**DIRECTIONS**
The required output is the lines below from the line containing "as text/plain; charset=utf-8" to the line containing "- static withJSONBody(body: Any): Response", inclusive, retyped exactly. No other lines belong in it.

**Dataset items**
-=-=-=-=-

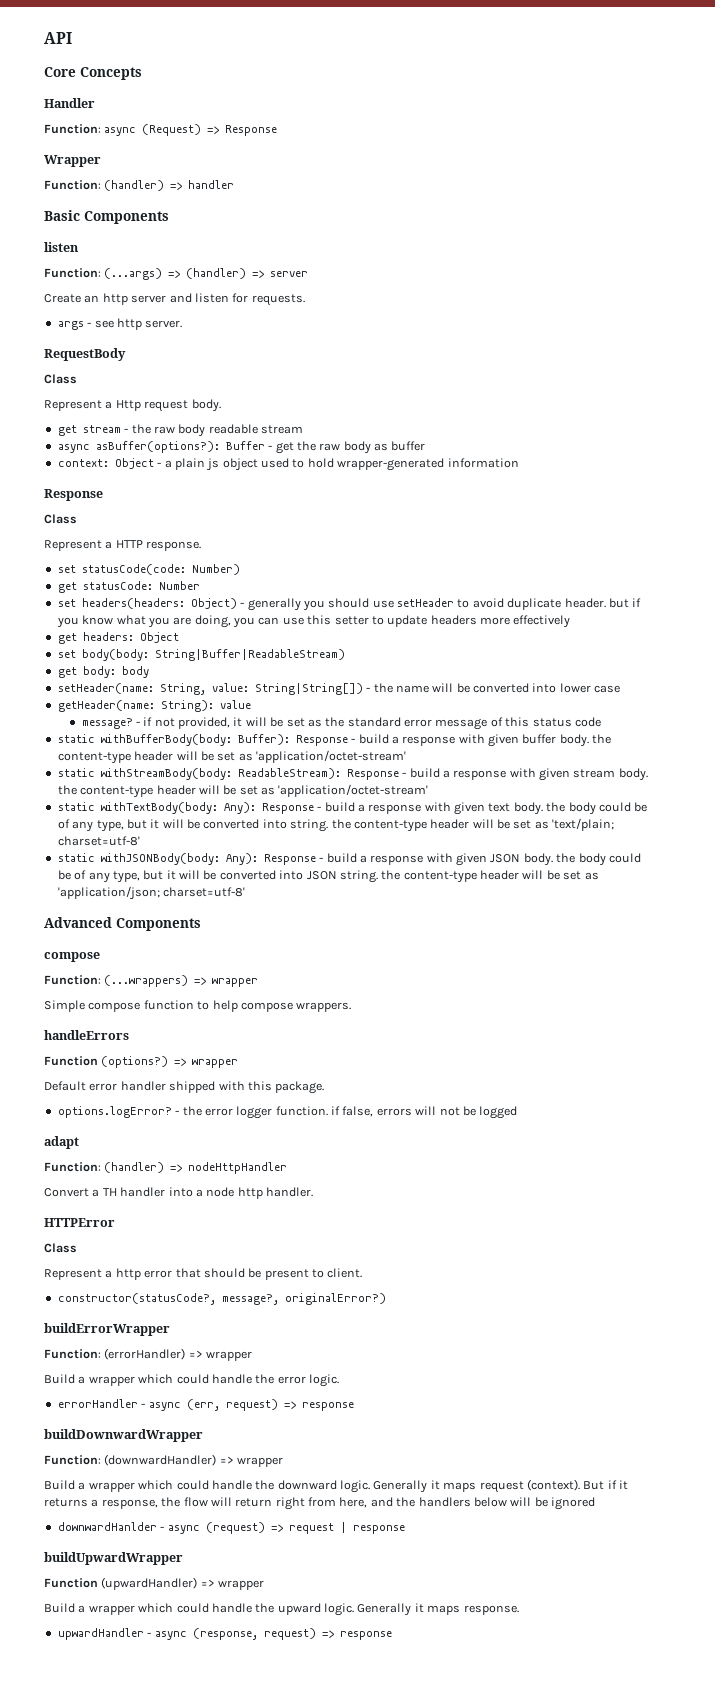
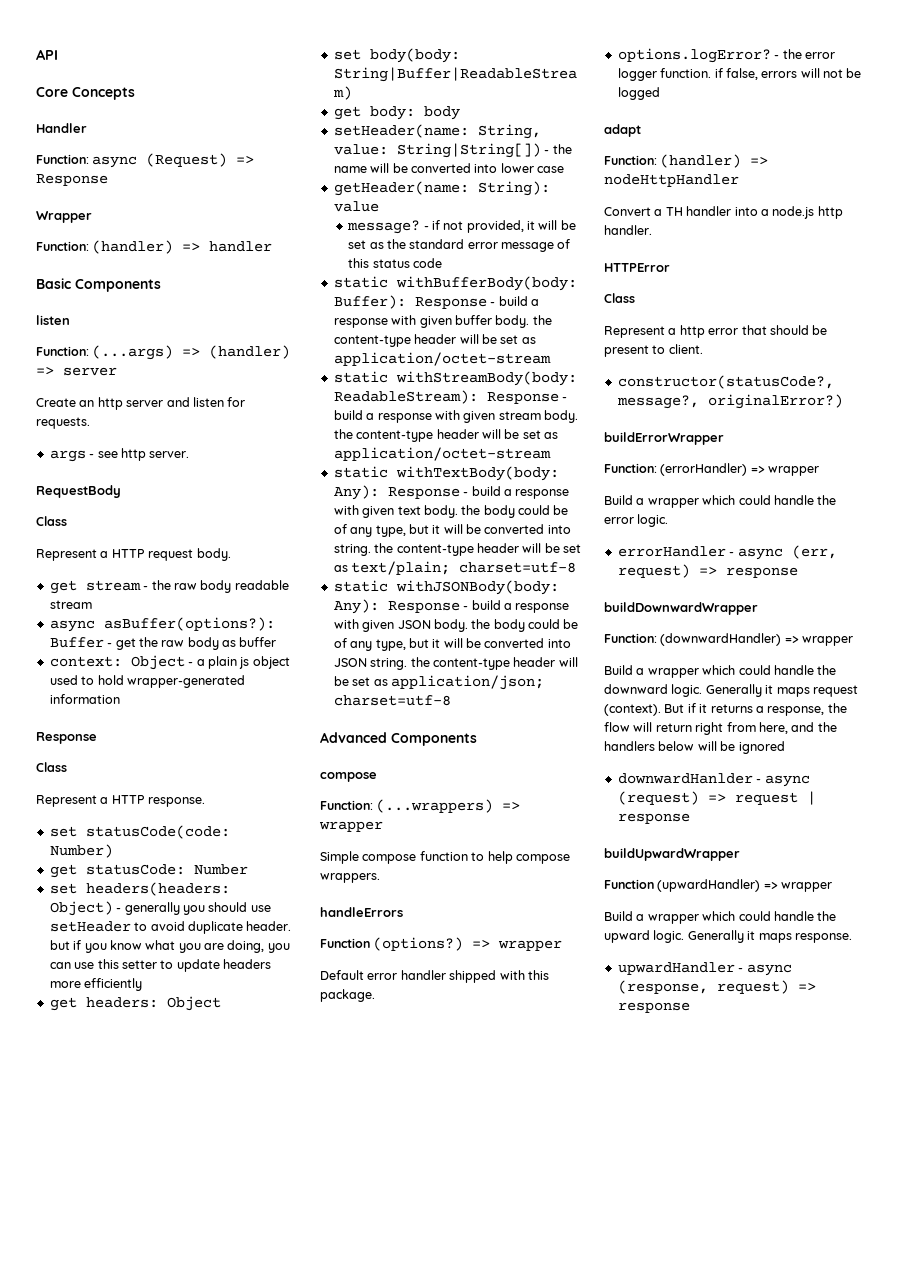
- Represent a Http request body.
+ Represent a HTTP request body.
- set headers(headers: Object) - generally you should use setHeader to avoid duplicate header. but if you know what you are doing, you can use this setter to update headers more effectively
+ set headers(headers: Object) - generally you should use setHeader to avoid duplicate header. but if you know what you are doing, you can use this setter to update headers more efficiently
- static withBufferBody(body: Buffer): Response - build a response with given buffer body. the content-type header will be set as 'application/octet-stream'
+ static withBufferBody(body: Buffer): Response - build a response with given buffer body. the content-type header will be set as application/octet-stream
- static withStreamBody(body: ReadableStream): Response - build a response with given stream body. the content-type header will be set as 'application/octet-stream'
+ static withStreamBody(body: ReadableStream): Response - build a response with given stream body. the content-type header will be set as application/octet-stream
- static withTextBody(body: Any): Response - build a response with given text body. the body could be of any type, but it will be converted into string. the content-type header will be set as 'text/plain; charset=utf-8'
+ static withTextBody(body: Any): Response - build a response with given text body. the body could be of any type, but it will be converted into string. the content-type header will be set as text/plain; charset=utf-8
- static withJSONBody(body: Any): Response - build a response with given JSON body. the body could be of any type, but it will be converted into JSON string. the content-type header will be set as 'application/json; charset=utf-8'
+ static withJSONBody(body: Any): Response - build a response with given JSON body. the body could be of any type, but it will be converted into JSON string. the content-type header will be set as application/json; charset=utf-8
- Convert a TH handler into a node http handler.
+ Convert a TH handler into a node.js http handler.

-=-=-=-=-

**ANSWER FOR THE TASK**
+ static withTextBody(body: Any): Response - build a response with given text body. the body could be of any type, but it will be converted into string. the content-type header will be set as text/plain; charset=utf-8
- static withJSONBody(body: Any): Response - build a response with given JSON body. the body could be of any type, but it will be converted into JSON string. the content-type header will be set as 'application/json; charset=utf-8'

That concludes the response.